# Material for the task:
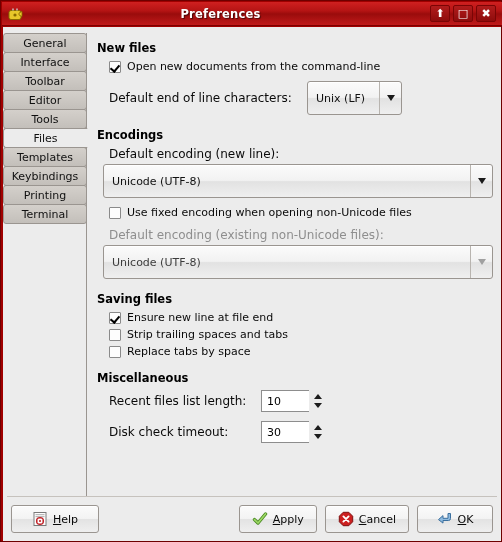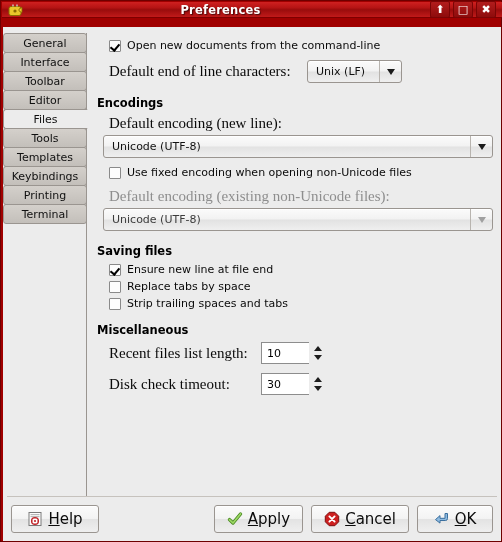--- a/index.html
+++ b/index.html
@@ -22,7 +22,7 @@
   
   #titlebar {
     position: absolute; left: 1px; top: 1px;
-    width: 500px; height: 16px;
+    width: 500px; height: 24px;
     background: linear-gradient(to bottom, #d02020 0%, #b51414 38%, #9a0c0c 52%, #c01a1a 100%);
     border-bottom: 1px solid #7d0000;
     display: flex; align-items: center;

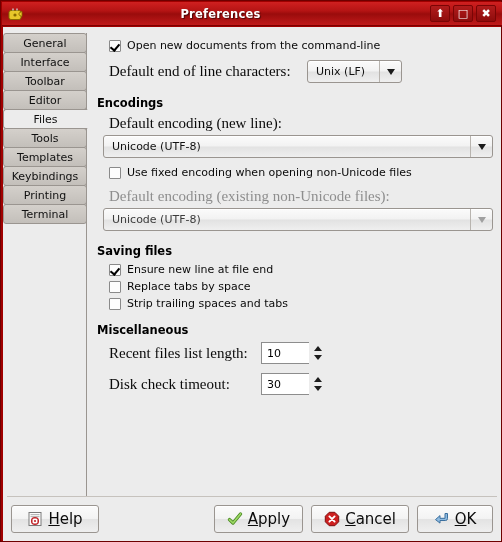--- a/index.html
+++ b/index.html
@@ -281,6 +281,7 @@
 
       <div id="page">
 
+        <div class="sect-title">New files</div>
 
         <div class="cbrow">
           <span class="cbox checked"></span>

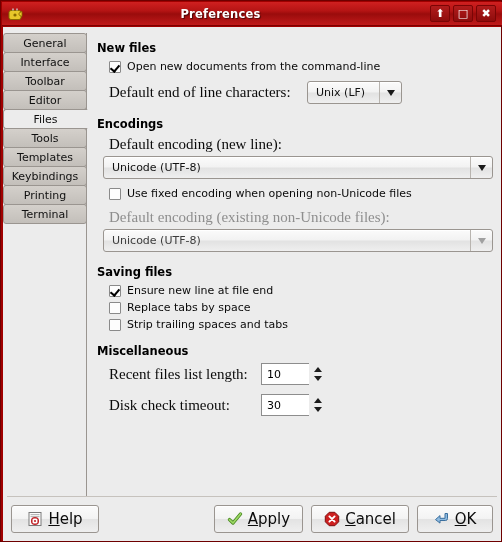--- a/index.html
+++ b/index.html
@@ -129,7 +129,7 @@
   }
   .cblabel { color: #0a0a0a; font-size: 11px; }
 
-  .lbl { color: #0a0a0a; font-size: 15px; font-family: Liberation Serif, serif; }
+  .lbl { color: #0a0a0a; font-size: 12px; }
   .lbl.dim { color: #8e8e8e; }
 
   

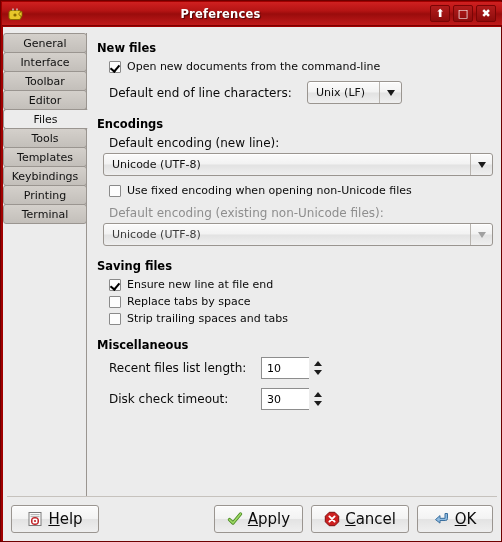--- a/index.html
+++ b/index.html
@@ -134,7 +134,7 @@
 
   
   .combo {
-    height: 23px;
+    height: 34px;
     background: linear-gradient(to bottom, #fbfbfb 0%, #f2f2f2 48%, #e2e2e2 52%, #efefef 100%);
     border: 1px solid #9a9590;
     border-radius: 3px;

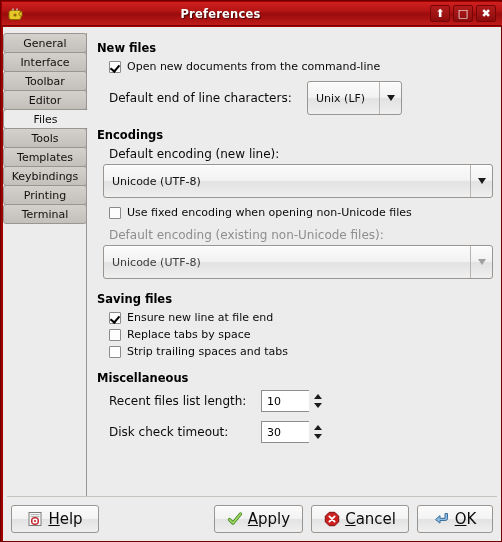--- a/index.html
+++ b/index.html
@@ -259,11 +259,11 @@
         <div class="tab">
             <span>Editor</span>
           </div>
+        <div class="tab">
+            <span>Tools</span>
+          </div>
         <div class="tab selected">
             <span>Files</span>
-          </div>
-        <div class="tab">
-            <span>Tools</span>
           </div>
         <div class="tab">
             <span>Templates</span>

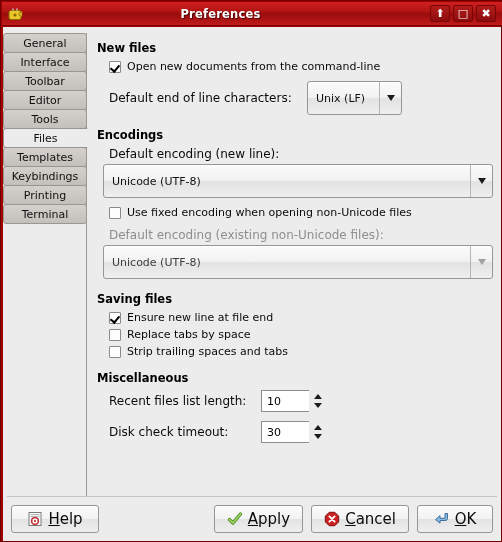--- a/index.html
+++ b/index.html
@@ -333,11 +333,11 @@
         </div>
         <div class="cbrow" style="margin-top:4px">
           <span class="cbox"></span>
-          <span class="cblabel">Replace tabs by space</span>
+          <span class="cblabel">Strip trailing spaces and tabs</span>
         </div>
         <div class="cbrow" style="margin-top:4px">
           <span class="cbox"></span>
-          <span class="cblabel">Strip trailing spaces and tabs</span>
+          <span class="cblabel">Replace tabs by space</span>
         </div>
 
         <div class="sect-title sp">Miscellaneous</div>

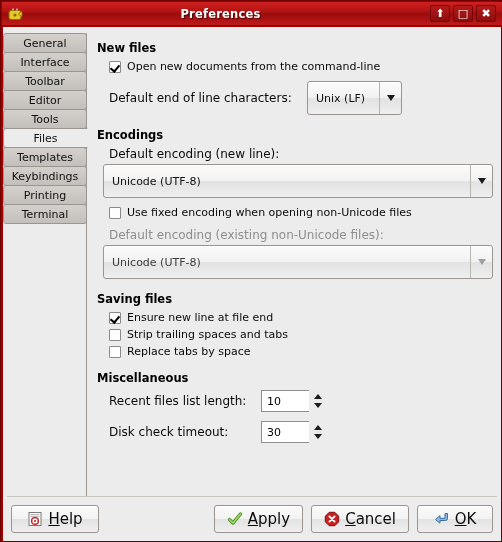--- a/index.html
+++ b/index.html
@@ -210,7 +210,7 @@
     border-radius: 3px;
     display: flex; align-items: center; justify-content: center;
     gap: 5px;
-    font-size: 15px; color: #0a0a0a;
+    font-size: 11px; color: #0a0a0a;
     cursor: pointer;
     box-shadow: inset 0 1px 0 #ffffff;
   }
...
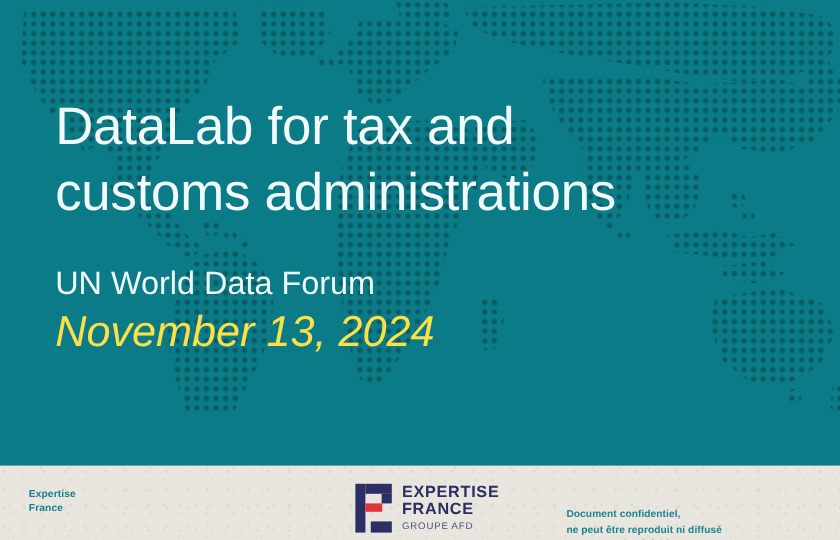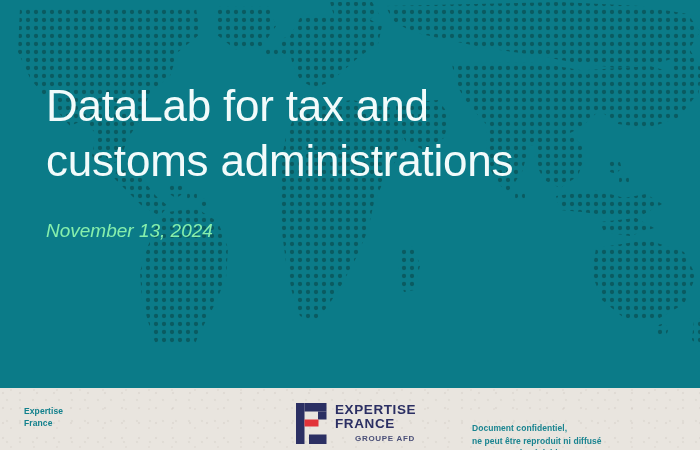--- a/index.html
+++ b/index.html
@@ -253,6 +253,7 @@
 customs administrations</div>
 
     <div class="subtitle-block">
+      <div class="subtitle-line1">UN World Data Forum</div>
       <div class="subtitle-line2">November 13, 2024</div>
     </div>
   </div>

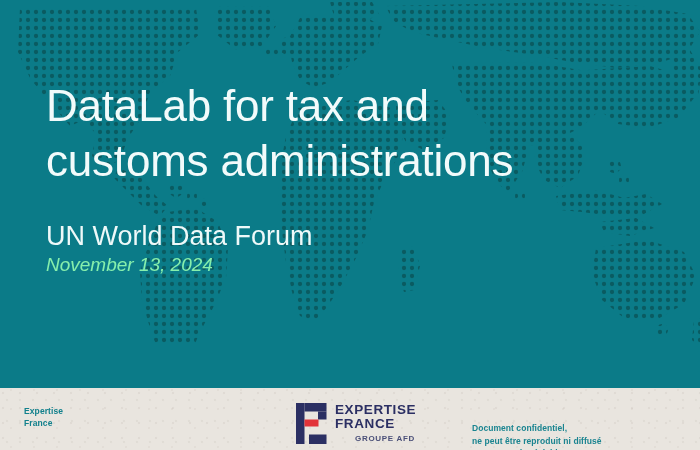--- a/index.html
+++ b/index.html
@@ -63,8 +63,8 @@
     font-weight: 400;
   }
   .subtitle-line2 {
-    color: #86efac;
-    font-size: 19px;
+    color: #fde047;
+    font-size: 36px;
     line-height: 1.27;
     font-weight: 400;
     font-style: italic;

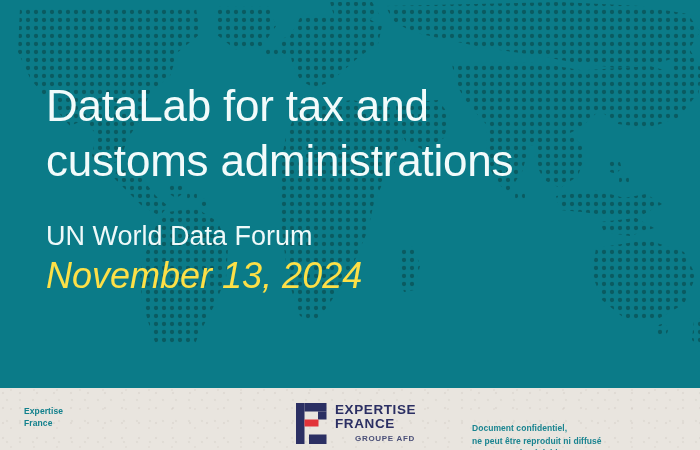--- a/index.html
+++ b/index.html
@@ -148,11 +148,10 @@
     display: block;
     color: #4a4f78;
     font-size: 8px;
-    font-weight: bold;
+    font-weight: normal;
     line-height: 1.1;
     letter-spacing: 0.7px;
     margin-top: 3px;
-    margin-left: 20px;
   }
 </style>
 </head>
* * *
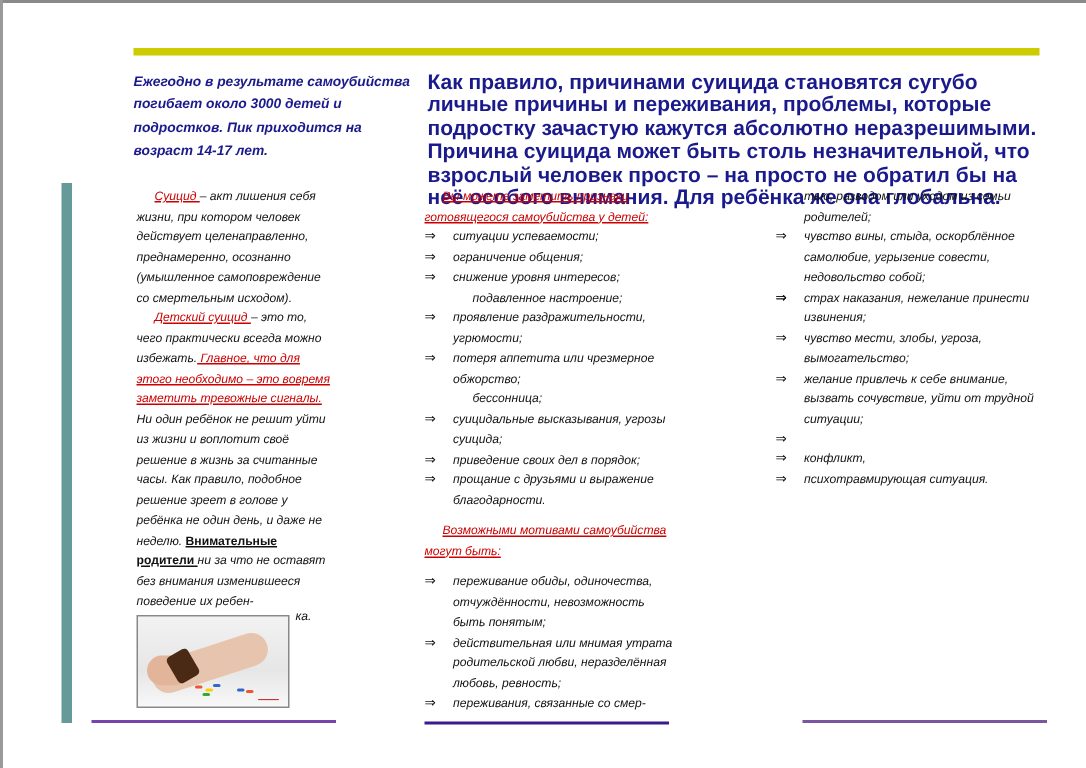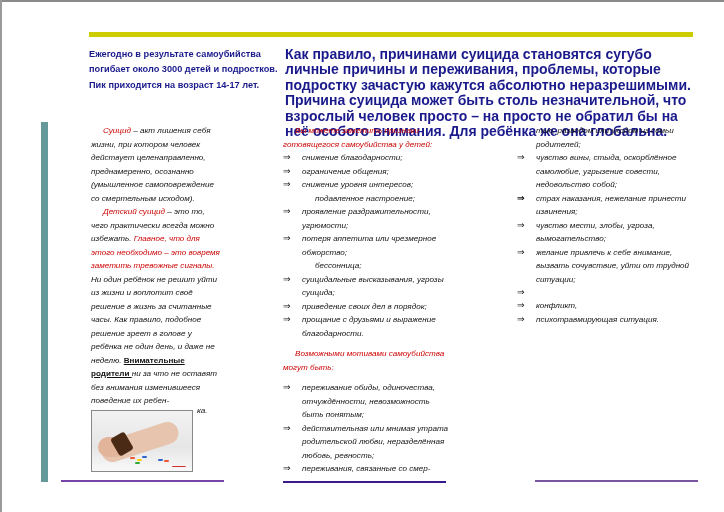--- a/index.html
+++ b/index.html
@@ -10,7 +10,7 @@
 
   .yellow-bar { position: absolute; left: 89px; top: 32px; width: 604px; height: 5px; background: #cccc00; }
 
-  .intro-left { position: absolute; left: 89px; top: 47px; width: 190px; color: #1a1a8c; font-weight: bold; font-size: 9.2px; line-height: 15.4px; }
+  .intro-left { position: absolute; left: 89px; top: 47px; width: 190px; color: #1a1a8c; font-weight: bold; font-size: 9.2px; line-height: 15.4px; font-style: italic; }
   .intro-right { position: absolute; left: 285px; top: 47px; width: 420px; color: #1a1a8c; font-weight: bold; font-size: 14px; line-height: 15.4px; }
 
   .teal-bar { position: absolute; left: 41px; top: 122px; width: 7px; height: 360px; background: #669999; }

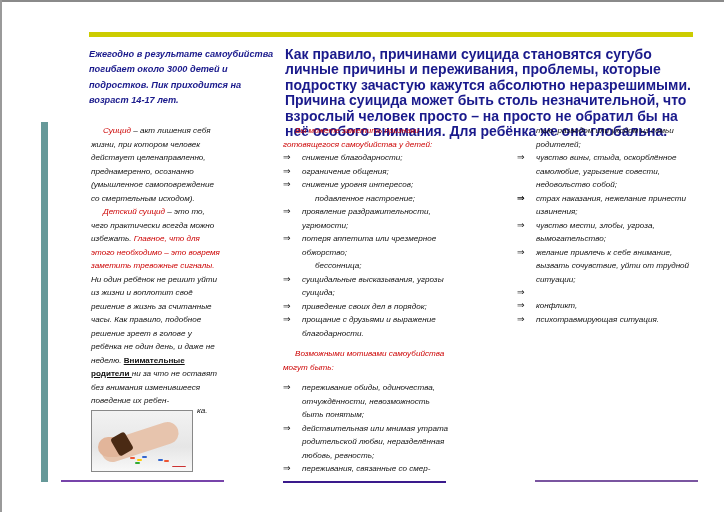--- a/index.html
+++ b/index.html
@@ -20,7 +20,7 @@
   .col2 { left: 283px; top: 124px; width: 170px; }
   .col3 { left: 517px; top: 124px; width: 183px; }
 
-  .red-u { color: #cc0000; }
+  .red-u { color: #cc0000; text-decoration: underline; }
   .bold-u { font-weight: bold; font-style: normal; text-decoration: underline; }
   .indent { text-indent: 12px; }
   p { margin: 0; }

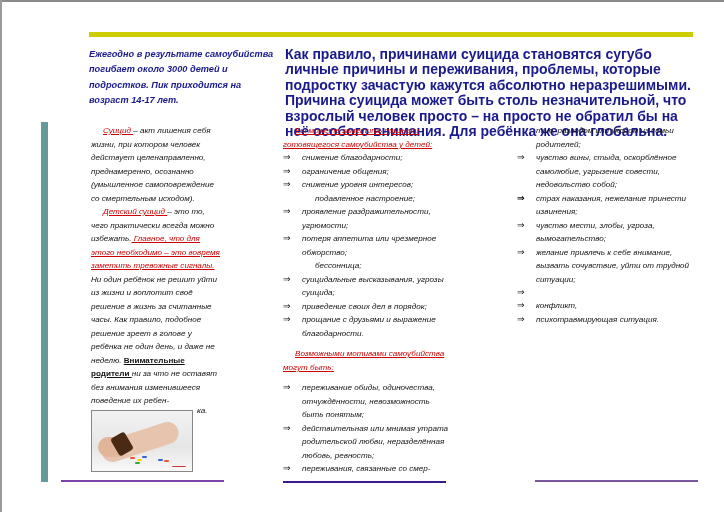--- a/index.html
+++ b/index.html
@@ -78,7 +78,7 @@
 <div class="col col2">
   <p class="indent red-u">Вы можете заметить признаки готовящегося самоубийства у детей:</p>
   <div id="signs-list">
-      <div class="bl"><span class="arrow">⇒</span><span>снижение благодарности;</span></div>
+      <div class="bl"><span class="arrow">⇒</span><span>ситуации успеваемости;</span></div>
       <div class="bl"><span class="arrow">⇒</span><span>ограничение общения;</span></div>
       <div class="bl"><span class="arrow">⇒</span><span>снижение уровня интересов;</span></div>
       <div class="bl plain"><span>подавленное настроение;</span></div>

# Requirement:
Extract all lines from the material above that include the word "снижение".

# Result below:
-      <div class="bl"><span class="arrow">⇒</span><span>снижение благодарности;</span></div>
       <div class="bl"><span class="arrow">⇒</span><span>снижение уровня интересов;</span></div>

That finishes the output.